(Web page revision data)
*** Block opens ***

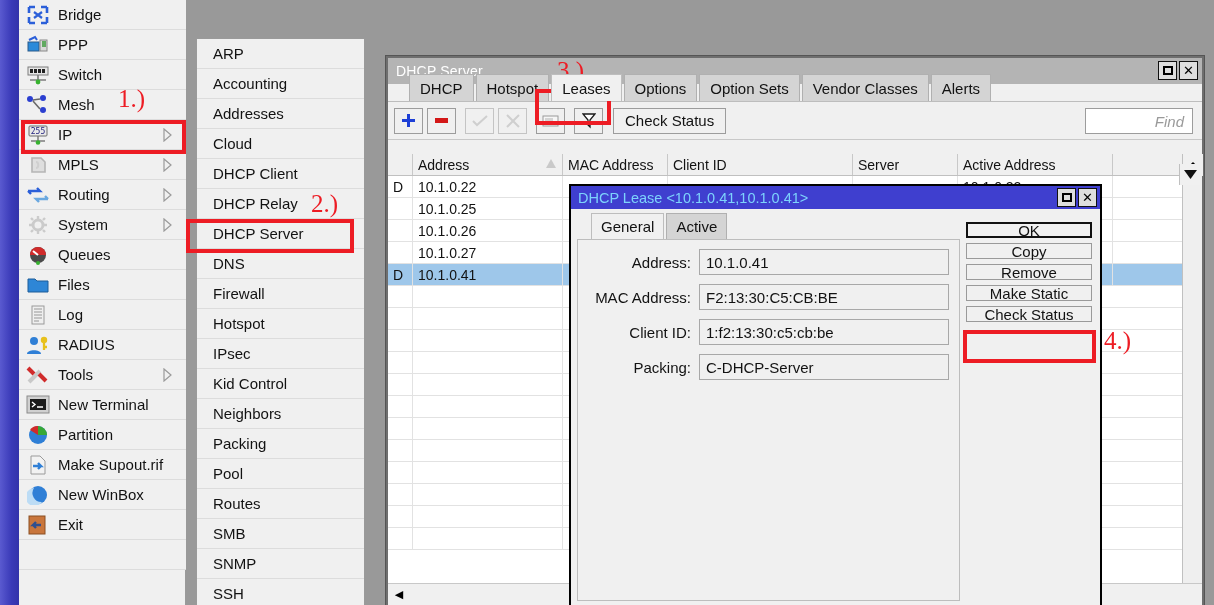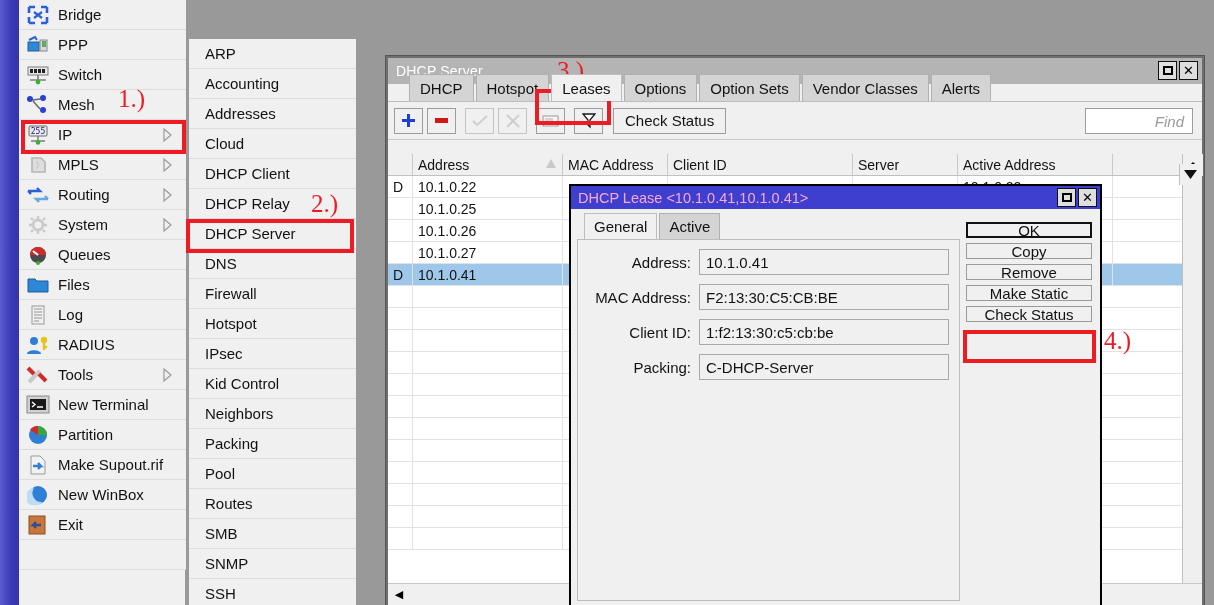--- a/index.html
+++ b/index.html
@@ -48,21 +48,21 @@
     flex: 0 0 26px;
     display: flex; align-items: center; justify-content: center;
   }
   .sidebar-item .lbl {
     font-size: 15px; color: #121212; line-height: 1; white-space: nowrap;
   }
   .arrow-tri { display:block; }
 
   
   .submenu {
-    position: absolute; left: 188px; top: 38px; width: 169px; height: 567px;
+    position: absolute; left: 196px; top: 38px; width: 169px; height: 567px;
     background: #f0f0f0;
     border: 1px solid #9a9a9a;
     border-bottom: none;
   }
   .submenu-item {
     height: 30px;
     display: flex; align-items: center;
     padding-left: 16px;
     border-bottom: 1px solid #dcdcdc;
     font-size: 15px; color: #121212;
@@ -231,33 +231,33 @@
     position: absolute; left: 569px; top: 184px; width: 533px; height: 421px;
     background: #f0f0f0;
     border: 2px solid #000;
     border-bottom: none;
   }
   .dlg-title {
     height: 23px; background: #3f3fcf;
     display: flex; align-items: center; padding-left: 7px;
     position: relative;
   }
-  .dlg-title .t { font-size: 14.5px; color: #f9a8d4; white-space: nowrap; }
+  .dlg-title .t { font-size: 14.5px; color: #7dd3fc; white-space: nowrap; }
   .dlg-btns { position: absolute; right: 3px; top: 2px; display: flex; gap: 2px; }
   .dlgbtn {
     width: 19px; height: 19px;
     background: #dedede; border: 1px solid #111;
     display: flex; align-items: center; justify-content: center;
     font-size: 13px; color: #000; line-height: 1;
   }
   .dlgbtn .sq { width: 10px; height: 9px; border: 2px solid #000; background:#dedede; }
 
   .dlg-tabs {
     height: 30px; display: flex; align-items: flex-end;
-    padding-left: 13px; background: #f0f0f0;
+    padding-left: 20px; background: #f0f0f0;
   }
   .dtab {
     height: 26px; padding: 0 9px;
     display: flex; align-items: center;
     font-size: 15px; color: #121212;
     background: #d4d4d4; border: 1px solid #b0b0b0; border-bottom: none;
     margin-right: 2px;
   }
   .dtab.active { background: #f0f0f0; border-color: #bdbdbd; }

*** Block closes ***

A complete answer gives every line of the data that includes "right".

   .dlg-btns { position: absolute; right: 3px; top: 2px; display: flex; gap: 2px; }
     margin-right: 2px;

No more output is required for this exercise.